Christophe Ritter

Even in the most challenging of times, there are opportunities for airlines to develop new business and a sustainable future. Christophe Ritter, Founder & Chief Executive Officer at Predictive Mobility, explains.

During the IATA’s Summer season 2020, in an aviation market plagued by lockdown and travel restrictions, more than 25 new routes were launched every day. It’s a significant drop versus 2019, however who would have expected that during the Covid-19 pandemic some airlines had launched a new destination?

Looking at Predictive Mobility’s Aviation Market Database, we have identified three key strategic objectives that these airlines want to achieve, and we will further suggest a practical analytical grid to implement on your flight network.

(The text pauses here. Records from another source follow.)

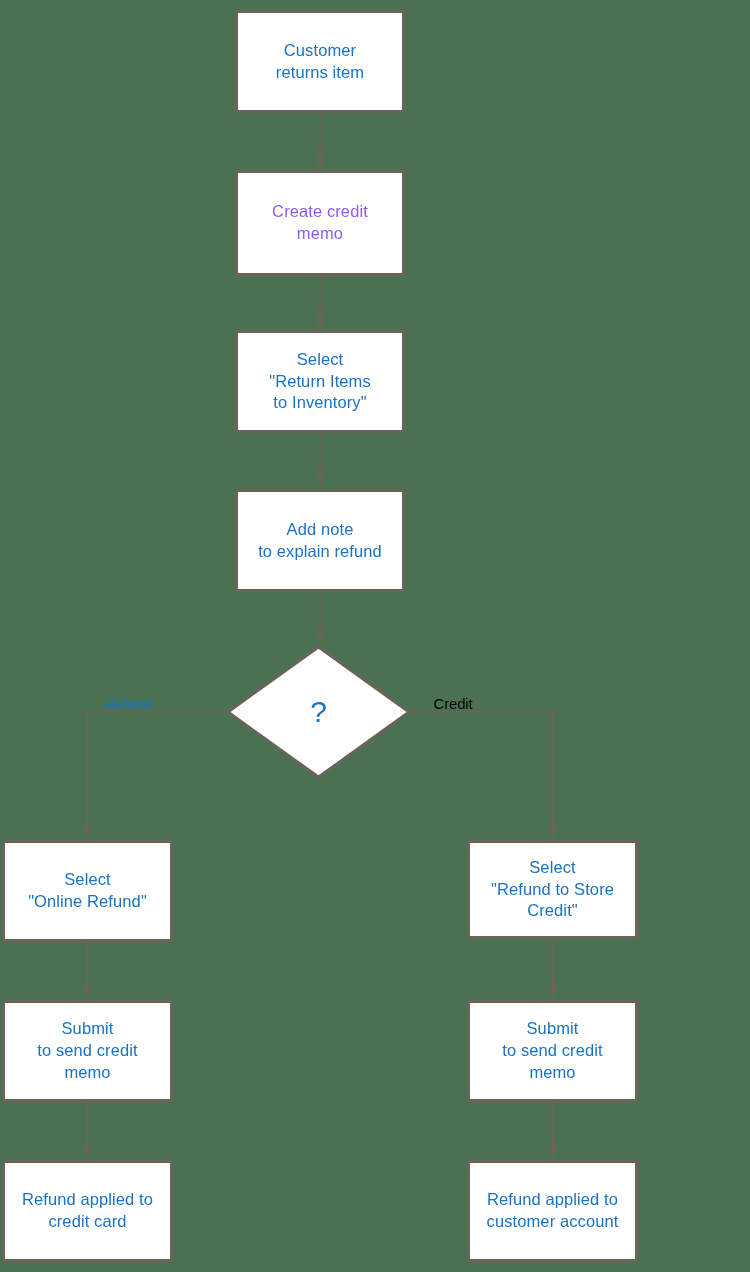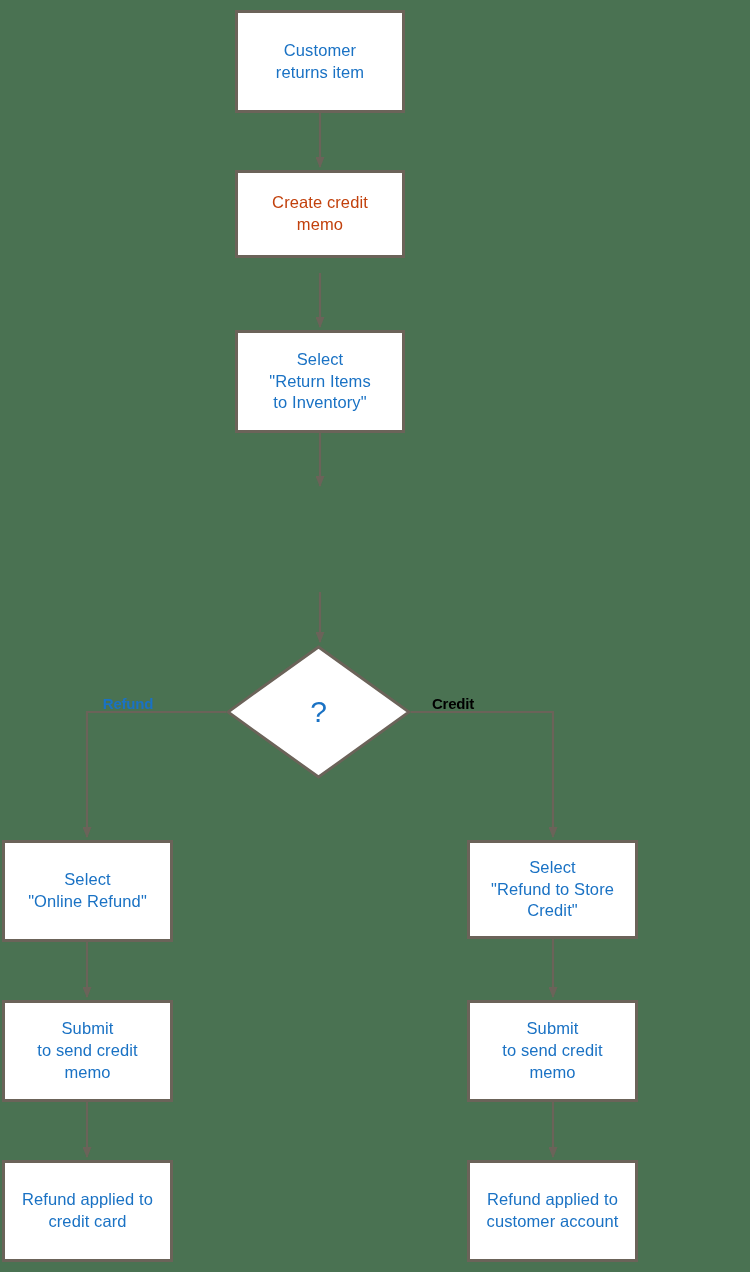--- a/index.html
+++ b/index.html
@@ -96,7 +96,7 @@
   <div class="node" style="left: 235px; top: 10px; width: 170px; height: 103px; background: rgb(255, 255, 255); border-color: rgb(107, 99, 89); color: rgb(26, 114, 196);">Customer
 returns item</div>
 
-  <div class="node" style="left: 235px; top: 170px; width: 170px; height: 88px; background: rgb(255, 255, 255); border-color: rgb(107, 99, 89); color: #c2410c;">Create credit
+  <div class="node" style="left: 235px; top: 170px; width: 170px; height: 106px; background: rgb(255, 255, 255); border-color: rgb(107, 99, 89); color: #8b5cf6;">Create credit
 memo</div>
 
   <div class="node" style="left: 235px; top: 330px; width: 170px; height: 103px; background: rgb(255, 255, 255); border-color: rgb(107, 99, 89); color: rgb(26, 114, 196);">Select

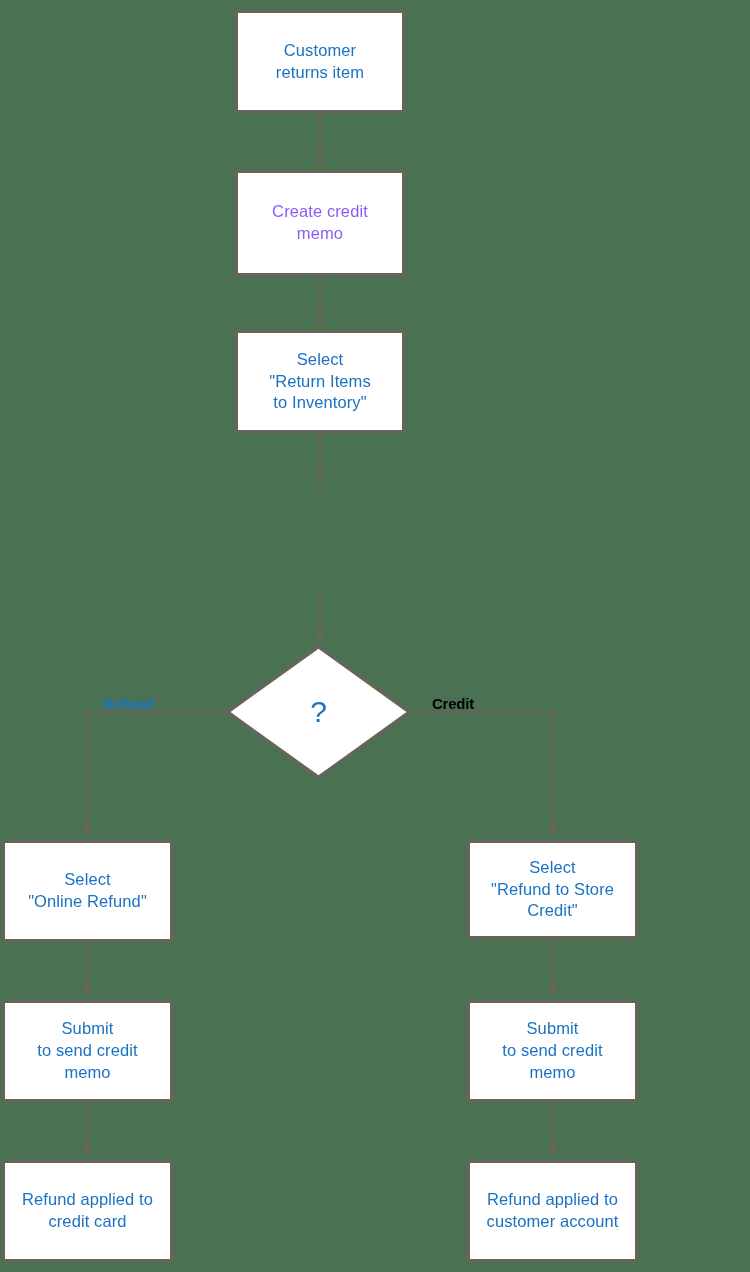--- a/index.html
+++ b/index.html
@@ -103,6 +103,8 @@
 "Return Items
 to Inventory"</div>
 
+  <div class="node" style="left: 235px; top: 489px; width: 170px; height: 103px; background: rgb(255, 255, 255); border-color: rgb(107, 99, 89); color: rgb(26, 114, 196);">Add note
+to explain refund</div>
 
   <div class="node-diamond" style="left: 226px; top: 645px; width: 185px; height: 134px;">
     <svg width="185" height="134" viewBox="0 0 185 134" style="position:absolute;left:0;top:0;">

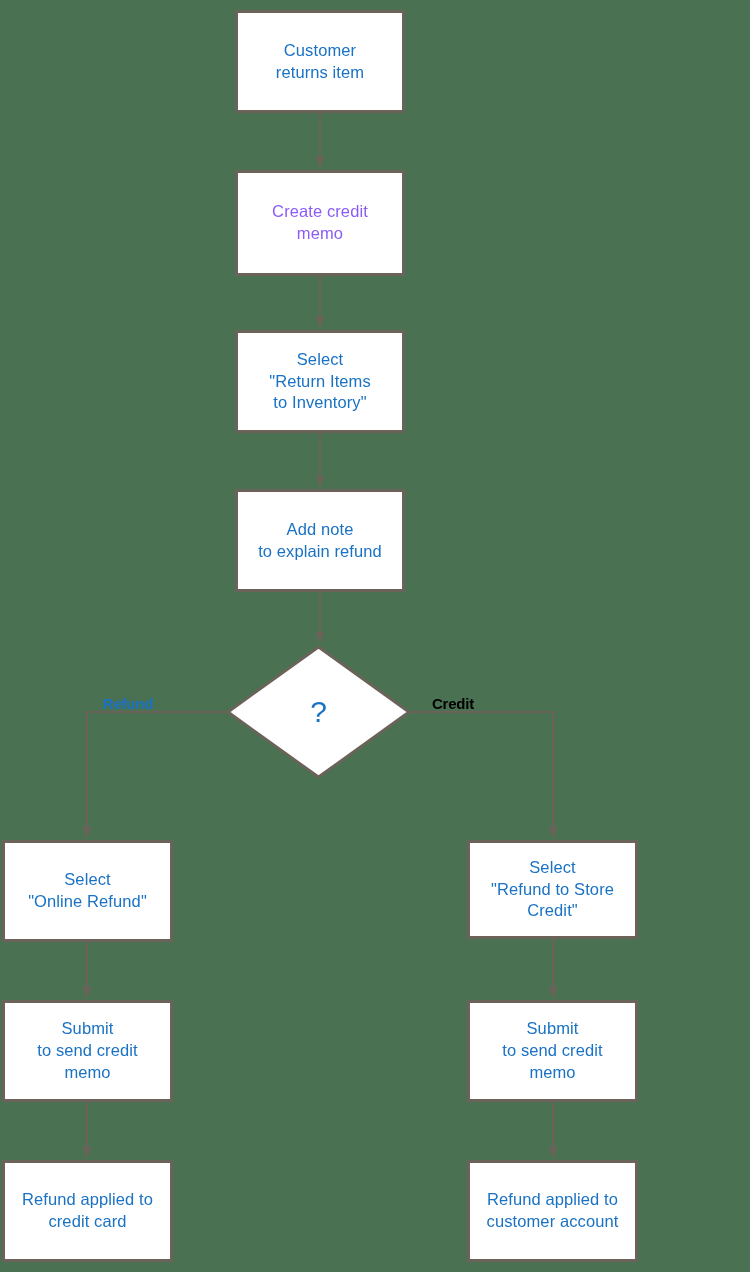--- a/index.html
+++ b/index.html
@@ -59,7 +59,7 @@
     position: absolute;
     color: #1a72c4;
     font-size: 15px;
-    font-weight: bold;
+    font-weight: normal;
     letter-spacing: -0.2px;
     white-space: nowrap;
     text-align: center;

The initial objective airlines wanted to achieve by starting a new route was to operate on a monopolistic destination. With the yield dropping on their trunk routes, made to both stimulate the demand and match their competitors’ pricing, the challenge was to limit losses by finding niche markets with limited competition. Even if weekly operations were limited, the focus was on the net margin each passenger would bring to the company.

When, according to IATA, in 2020 airlines would be losing around USD 66 per passenger boarded, finding a high yield route that would consistently contribute positively to the balance sheet was of paramount importance.

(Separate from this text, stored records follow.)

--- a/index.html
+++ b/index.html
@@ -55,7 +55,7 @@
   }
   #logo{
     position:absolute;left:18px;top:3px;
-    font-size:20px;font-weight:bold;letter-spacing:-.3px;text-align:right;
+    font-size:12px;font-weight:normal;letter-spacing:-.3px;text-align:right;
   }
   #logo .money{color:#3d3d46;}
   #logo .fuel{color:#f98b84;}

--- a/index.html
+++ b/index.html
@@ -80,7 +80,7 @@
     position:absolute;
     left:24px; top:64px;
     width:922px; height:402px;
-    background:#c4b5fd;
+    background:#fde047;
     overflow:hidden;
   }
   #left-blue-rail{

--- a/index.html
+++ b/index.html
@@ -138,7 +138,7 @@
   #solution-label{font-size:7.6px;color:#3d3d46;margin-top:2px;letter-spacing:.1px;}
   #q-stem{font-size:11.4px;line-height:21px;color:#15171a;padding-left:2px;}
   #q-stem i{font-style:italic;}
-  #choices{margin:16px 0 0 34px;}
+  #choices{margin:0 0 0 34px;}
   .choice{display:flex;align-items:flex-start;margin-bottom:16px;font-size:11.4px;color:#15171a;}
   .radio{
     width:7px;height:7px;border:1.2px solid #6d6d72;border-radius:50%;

The second reason for launching a new destination is more structural, and was already implemented by some airlines, especially the low-cost carriers (LCCs). It is called network agility. Focusing on the biseasonal flight schedule, Summer and Winter, with few adjustments, is something from the past. The ‘new normal’ is to work on your route network not twice but rather 4 to 5 times a year, with more differentiation of schedule during an IATA’s season. The rationale is to help fight the lower yield trend by looking at pockets of revenue opportunities during the peak summer or around key vacations, and to respond quickly to underperforming markets. LCCs are agile and ditch routes that do not perform after 2 months, and look for replacements, rather than carrying a dead market over an IATA season.

Another development that will mark the way companies work on their network is the destinations portfolio concept. Airlines are now focusing in segmenting their destination around key categories such as pure leisure sea and sun, diaspora, business regional, etc.

During the pandemic crisis, the main objective was to focus on the most resilient typologies of clientele and to have destinations with a positive price elasticity of demand, being able to fill up the seats despite a limited sale period.